● Exercise prompt
Report every line of the records beneath this task that holds the string "knob".

● Given records

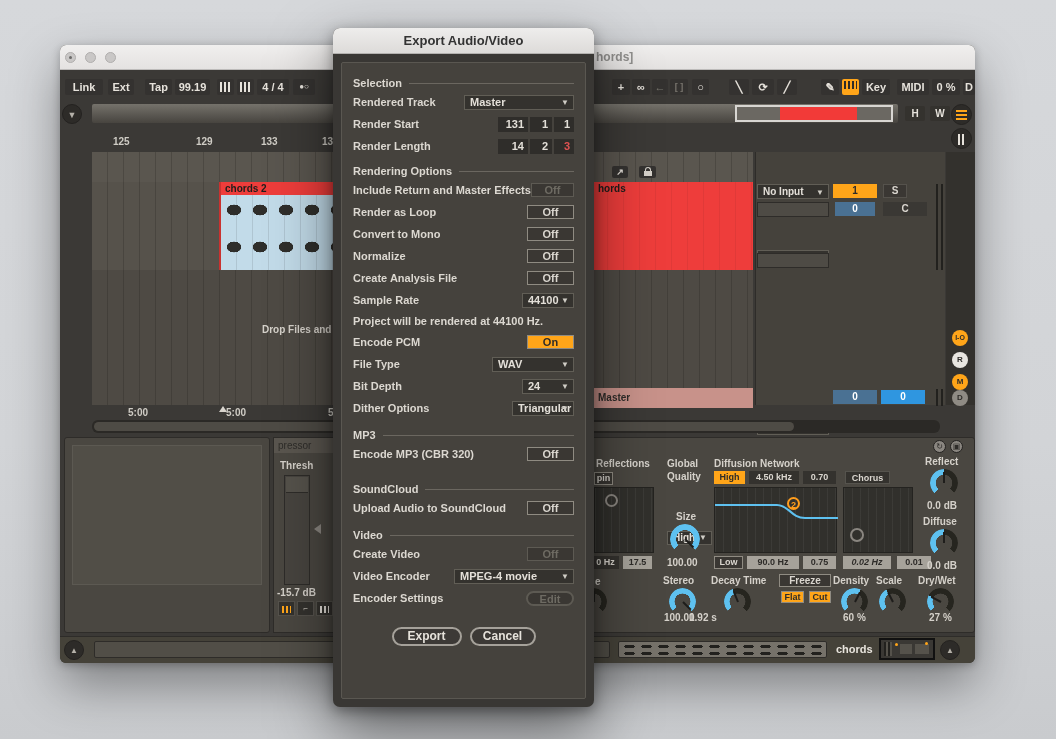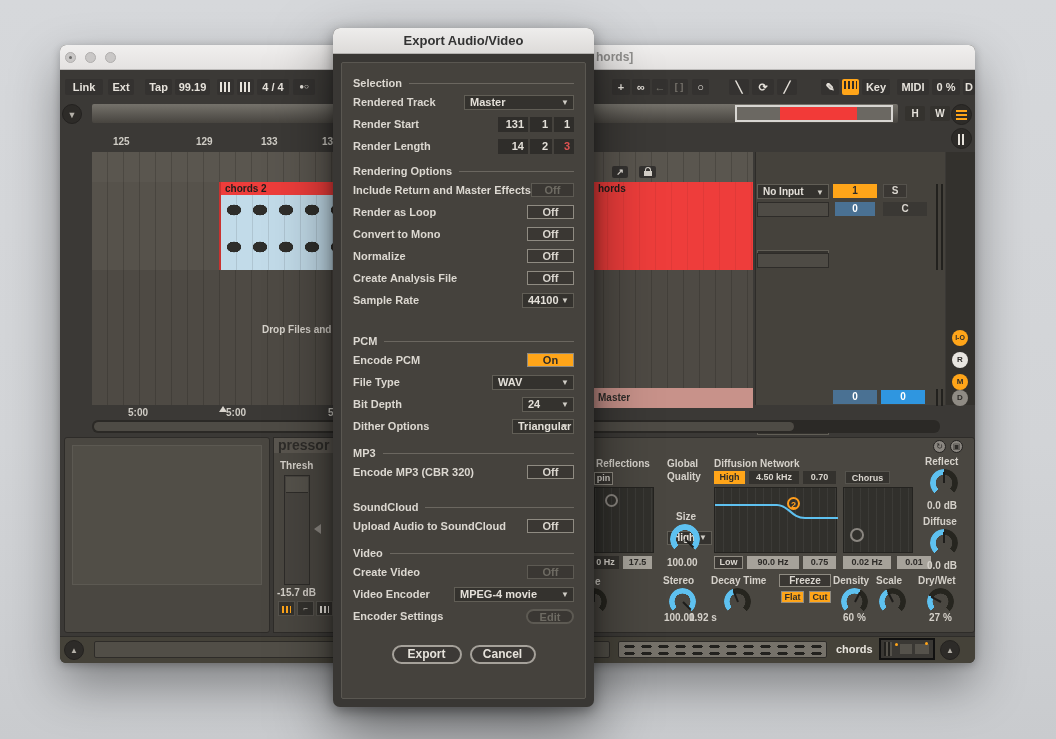--- a/index.html
+++ b/index.html
@@ -190,21 +190,21 @@
   <div class="a" style="left:219px;top:406px;width:0;height:0;border-left:4px solid transparent;border-right:4px solid transparent;border-bottom:6px solid #d8d4cd;"></div>
   <div class="a" style="left:92px;top:420px;width:848px;height:13px;background:#2b2926;border-radius:6px;">
     <div style="position:absolute;left:2px;top:2px;width:700px;height:9px;background:#4e4b45;border-radius:5px;"></div>
   </div>
 
   <div class="a" style="left:64px;top:437px;width:206px;height:196px;background:#4a4741;border:1px solid #2e2c29;border-radius:3px;">
     <div style="position:absolute;left:7px;top:7px;width:190px;height:140px;background:#514e47;border:1px solid #5c5952;"></div>
   </div>
 
   <div class="a" style="left:273px;top:437px;width:61px;height:196px;background:#4a4741;border:1px solid #2e2c29;">
-    <div style="height:15px;background:#5a564f;color:#2e2c29;font-size:14px;font-weight:bold;padding-left:4px;line-height:15px;">pressor</div>
+    <div style="height:15px;background:#5a564f;color:#2e2c29;font-size:10px;font-weight:normal;padding-left:4px;line-height:15px;">pressor</div>
     <div class="lbl" style="position:absolute;left:6px;top:22px;">Thresh</div>
     <div style="position:absolute;left:10px;top:37px;width:26px;height:110px;border:1px solid #2e2c29;background:#47443f;">
       <div style="position:absolute;left:1px;top:1px;width:22px;height:16px;background:#55524b;border-bottom:1px solid #2e2c29;"></div>
     </div>
     <div style="position:absolute;left:40px;top:86px;width:0;height:0;border-top:5px solid transparent;border-bottom:5px solid transparent;border-right:7px solid #8a8680;"></div>
     <div class="lbl" style="position:absolute;left:3px;top:149px;">-15.7 dB</div>
     <div style="position:absolute;left:4px;top:163px;width:17px;height:15px;background:#34322e;border:1px solid #55524c;">
         <div style="margin:4px 3px 0;height:7px;background:repeating-linear-gradient(90deg,#ffa519 0 2px,transparent 2px 4px);"></div>
       </div>
     <div style="position:absolute;left:23px;top:163px;width:17px;height:15px;background:#34322e;border:1px solid #55524c;color:#b5b1a9;font-size:8px;text-align:center;line-height:13px;">⌐</div>
@@ -246,21 +246,21 @@
     <div style="position:absolute;left:72px;top:9px;width:13px;height:13px;border:2px solid #ff9d1c;border-radius:50%;color:#ff9d1c;font-size:9px;font-weight:bold;text-align:center;line-height:13px;">2</div>
   </div>
   <div class="a btn-off" style="left:714px;top:556px;width:29px;height:13px;line-height:11px;font-size:9px;">Low</div>
   <div class="a lightbox" style="left:747px;top:556px;width:52px;height:13px;line-height:13px;">90.0 Hz</div>
   <div class="a lightbox" style="left:803px;top:556px;width:33px;height:13px;line-height:13px;">0.75</div>
 
   <div class="a darkbox" style="left:845px;top:471px;width:45px;height:13px;line-height:13px;border:1px solid #55534d;">Chorus</div>
   <div class="a pad" style="left:843px;top:487px;width:70px;height:66px;">
     <div class="ringmark" style="position:absolute;left:6px;top:40px;width:14px;height:14px;"></div>
   </div>
-  <div class="a lightbox" style="left:843px;top:556px;width:48px;height:13px;line-height:13px;">0.02 Hz</div>
+  <div class="a lightbox" style="left:843px;top:556px;width:48px;height:13px;line-height:13px;font-style:italic;">0.02 Hz</div>
   <div class="a lightbox" style="left:897px;top:556px;width:34px;height:13px;line-height:13px;">0.01</div>
 
   <div class="a lbl" style="left:925px;top:456px;">Reflect</div>
   <div class="knob" style="left:930px;top:469px;width:28px;height:28px;">
     <div class="ring" style="background:conic-gradient(from 225deg,#5ec1f0 0 135deg,#26251f 135deg 270deg,transparent 270deg);"></div>
     <div class="needle" style="transform:rotate(180deg);"></div>
   </div>
   <div class="a lbl" style="left:927px;top:500px;">0.0 dB</div>
   <div class="a lbl" style="left:923px;top:516px;">Diffuse</div>
   <div class="knob" style="left:930px;top:529px;width:28px;height:28px;">
@@ -380,25 +380,24 @@
         <span class="btn-off" style="width:47px;height:14px;line-height:12px;">Off</span>
       </div>
       <div class="drow">
         <span class="dlabel">Create Analysis File</span>
         <span class="btn-off" style="width:47px;height:14px;line-height:12px;">Off</span>
       </div>
       <div class="drow">
         <span class="dlabel">Sample Rate</span>
         <span class="dd" style="width:52px;height:15px;line-height:13px;"><span>44100</span><span class="arr">▼</span></span>
       </div>
-
-      <div class="sech" style="margin-top:22px;">
-          <span>PCM</span>
-          <i></i>
-        </div>
+      <div style="height:20px;display:flex;align-items:center;">
+        <span class="dlabel" style="color:#dcd8d1;font-size:11px;font-weight:bold;">Project will be rendered at 44100 Hz.</span>
+      </div>
+
       <div class="drow">
         <span class="dlabel">Encode PCM</span>
         <span class="btn-on" style="width:47px;height:14px;line-height:12px;">On</span>
       </div>
       <div class="drow">
         <span class="dlabel">File Type</span>
         <span class="dd" style="width:82px;height:15px;line-height:13px;"><span>WAV</span><span class="arr">▼</span></span>
       </div>
       <div class="drow">
         <span class="dlabel">Bit Depth</span>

● Your solution
   <div class="knob" style="left:930px;top:469px;width:28px;height:28px;">
   <div class="knob" style="left:930px;top:529px;width:28px;height:28px;">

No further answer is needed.